1. Field of the Invention
The present invention relates to a tape feeder for a component mounter, and more particularly, to a tape feeder for a component mounter including a receptacle having a space for receiving a cover tape separated from a carrier tape, the receptacle having a door which is configured to open when the is received cover tape applies an inner pressure at a predetermined value or higher.
2. Description of the Related Art
Typically, cartridge-type tape feeders are installed at component mounters to supply components, which may include semiconductor chips, to the component mounters. A tape feeder may be classified in different classifications, for example 6 mm, 12 mm, or 18 mm, depending on a width of a tape feeder's tape.
The component mounter (e.g., chip mounter) is a device for mounting the components supplied from the tape feeder onto a printed circuit board in certain positions and in various ways. The component mounter may receive various kinds of components to be mounted on the printed circuit board from the tape feeder and may mount the components on the printed circuit board using a suction nozzle operated by a robot.
When a size of the components mounted on the printed circuit board is relatively large, the components are typically loaded on a tray and then supplied to the component mounter. However, when the size of the components is relatively small, the components are likely to be separated from a designated position and be lost or damaged during conveyance to or installation by the component mounter. Therefore, the tape feeder is typically used to supply the relatively small components to the component mounter.
The tape feeder typically employs a tape reel on which a carrier tape and a cover tape are wound. Relatively small components are typically attached to a surface of the carrier tape at predetermined intervals, and the cover tape is typically deposited on the carrier tape and the components to protect the components. In addition, the tape feeder typically strips the cover tape from the carrier tape wound on the tape reel and supplies the components disposed at predetermined intervals into the component mounter.
The component mounter typically uses the suction nozzle operated by the robot to pick up the components after the cover tape has been stripped from the carrier tape. The component mounter then conveys the components and mounts them on the printed circuit board.
A tape feeder as described above is disclosed in Korean Patent Laid-open Publication No. 2007-39322, U.S. Pat. No. 7,448,130 entitled “Tape Feeder for Component Mounter Providing Stable Tape Feeding” and filed on Feb. 13, 2006, and U.S. patent application Ser. No. 12/247,277 entitled “Tape Feeder for Component Mounter Providing Stable Tape Feeding and Method for Mounting a Component on a Circuit Board with Component Mounter” and filed on Oct. 8, 2008, each of which are hereby incorporated herein by reference. In the tape feeder described in the referenced patent applications and publications, a sprocket is coupled to a latch gear to be coupled to a frame of the tape feeder on a same axis. In addition, the latch gear includes a rotary lever rotatably installed at the same axis, and a plurality of links and drive cylinders for operating the rotary lever.

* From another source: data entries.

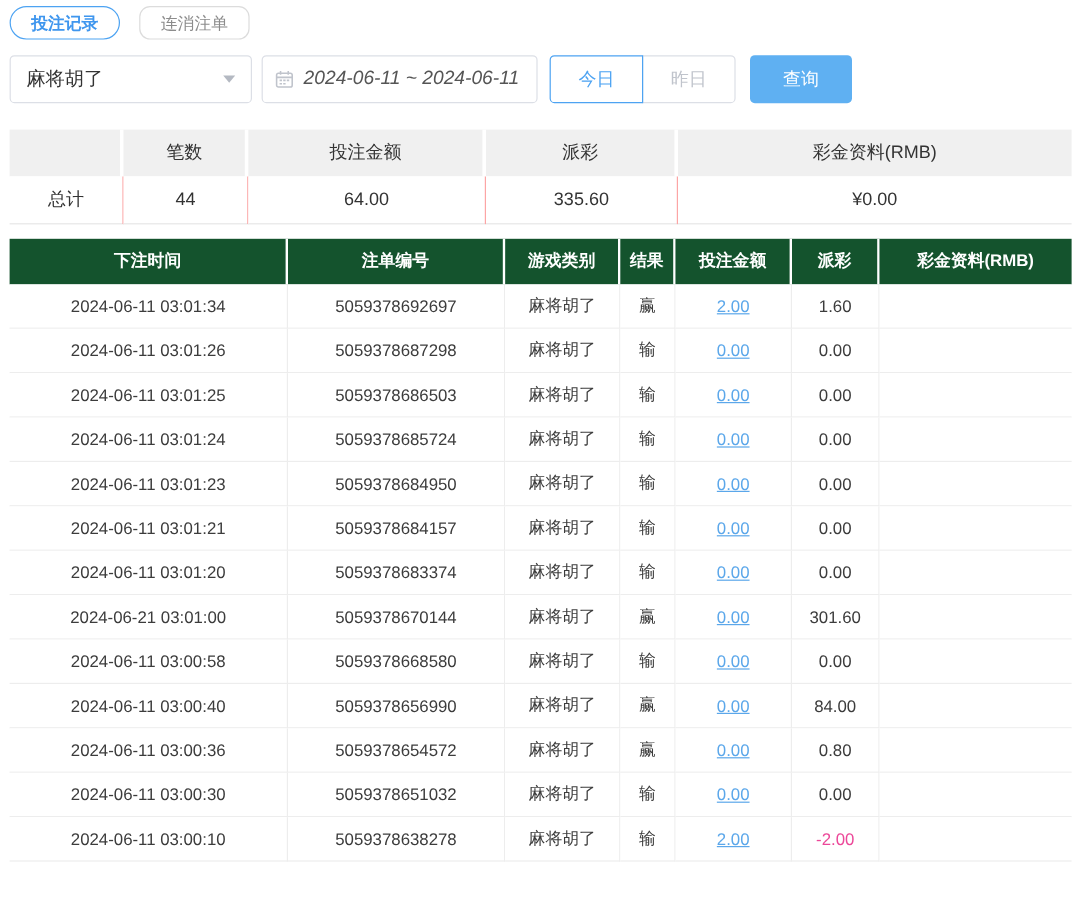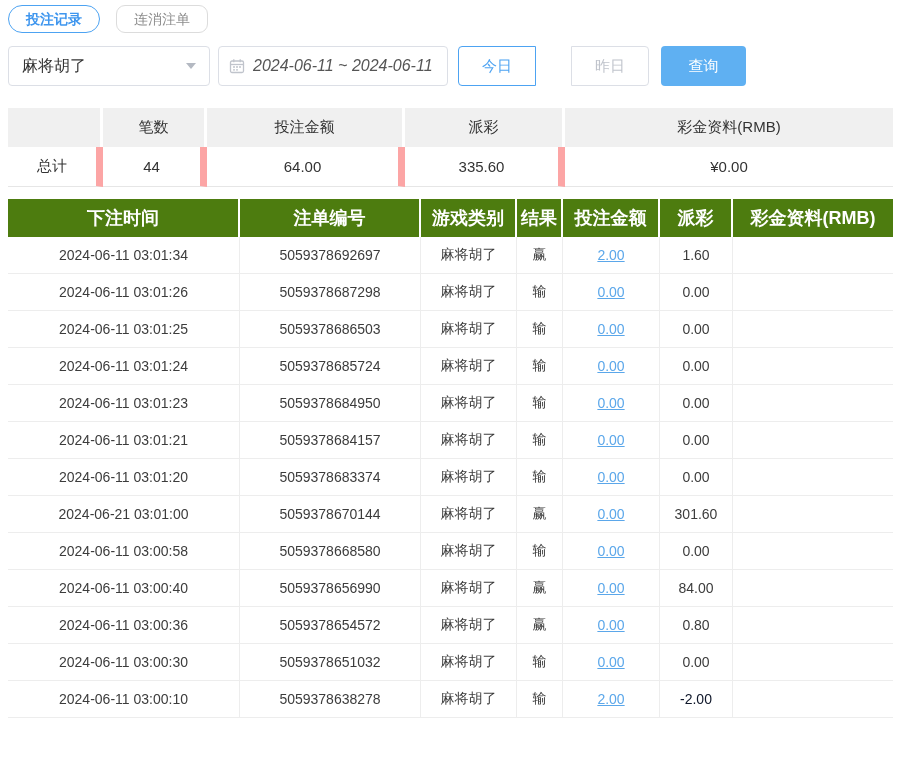"今日" .btn-group { gap: 36px -> none }
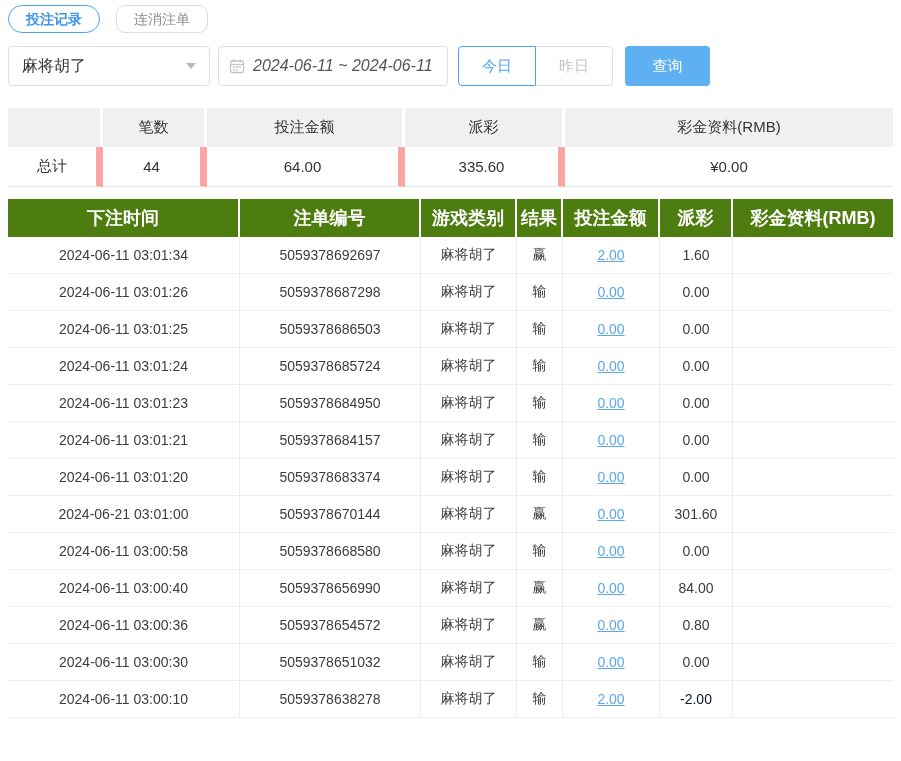"总计" .summary-table td { border-right: 7px solid #fca5a5 -> 1px solid #fca5a5 }
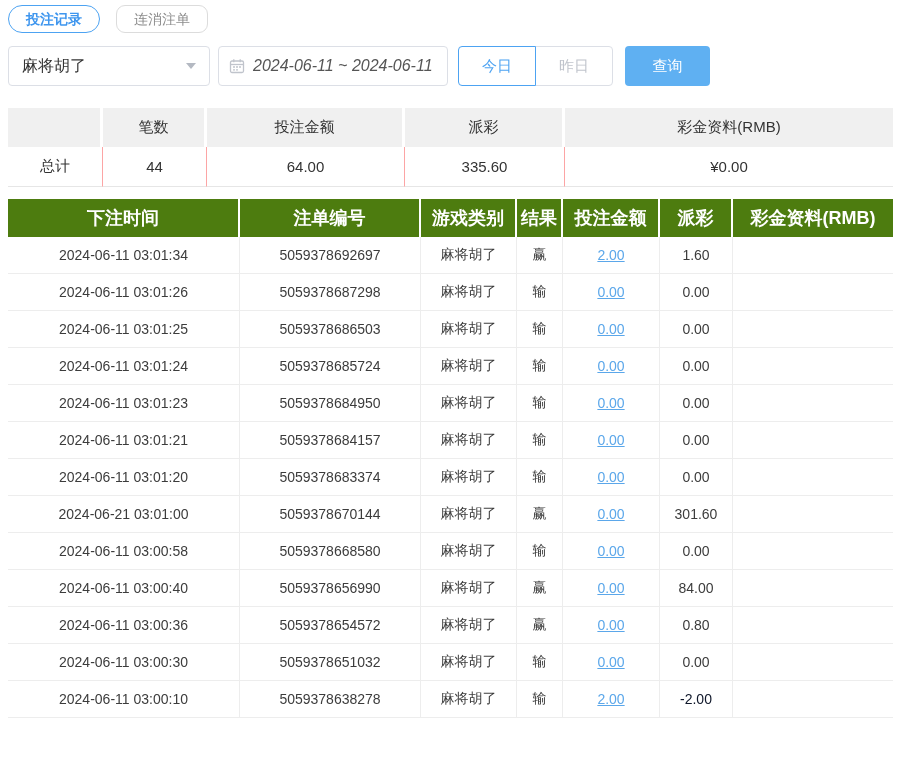"下注时间" .bet-table th { background: #4d7c0f -> #14532d; font-size: 18px -> 14px }
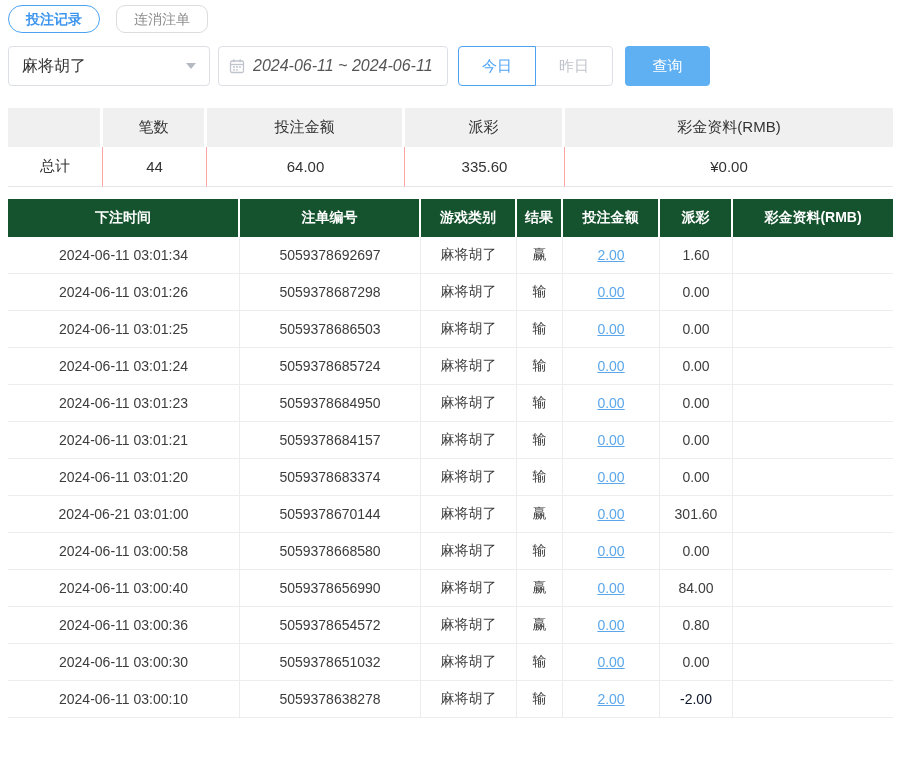"-2.00" td.neg { color: #0f172a -> #ec4899 }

Further, a push pawl is installed at the rotary lever by a torsion spring to be separated from teeth upon forward movement by the link, and inserted into the teeth upon backward movement to rotate the latch gear to a certain angle. In addition, a stop pawl is rotatably installed at the frame so that the rotation of the latch gear can be stopped at a position rotated by the push pawl. A spring is also installed at the stop pawl to provide resiliency to adhere the stop pawl to the teeth of the latch gear.
Therefore, as the link moves back and forth, the push pawl rotates the latch gear to a certain angle, and the stop pawl advances over prominences and moves from one recession to another among the teeth of the latch gear.
The sprocket is rotated with rotation of the latch gear to move the tape forward one step at a time to strip the cover tape located thereon to discharge the cover tape backward. A first rotary body and a second rotary body engaged with the first rotary body are installed behind the latch gear to interpose the cover tape between the rotary bodies and discharge the cover tape through rotation of the first and second rotary bodies. A receptacle may be installed to receive the cover tape discharged through rotation of the first and second rotary bodies.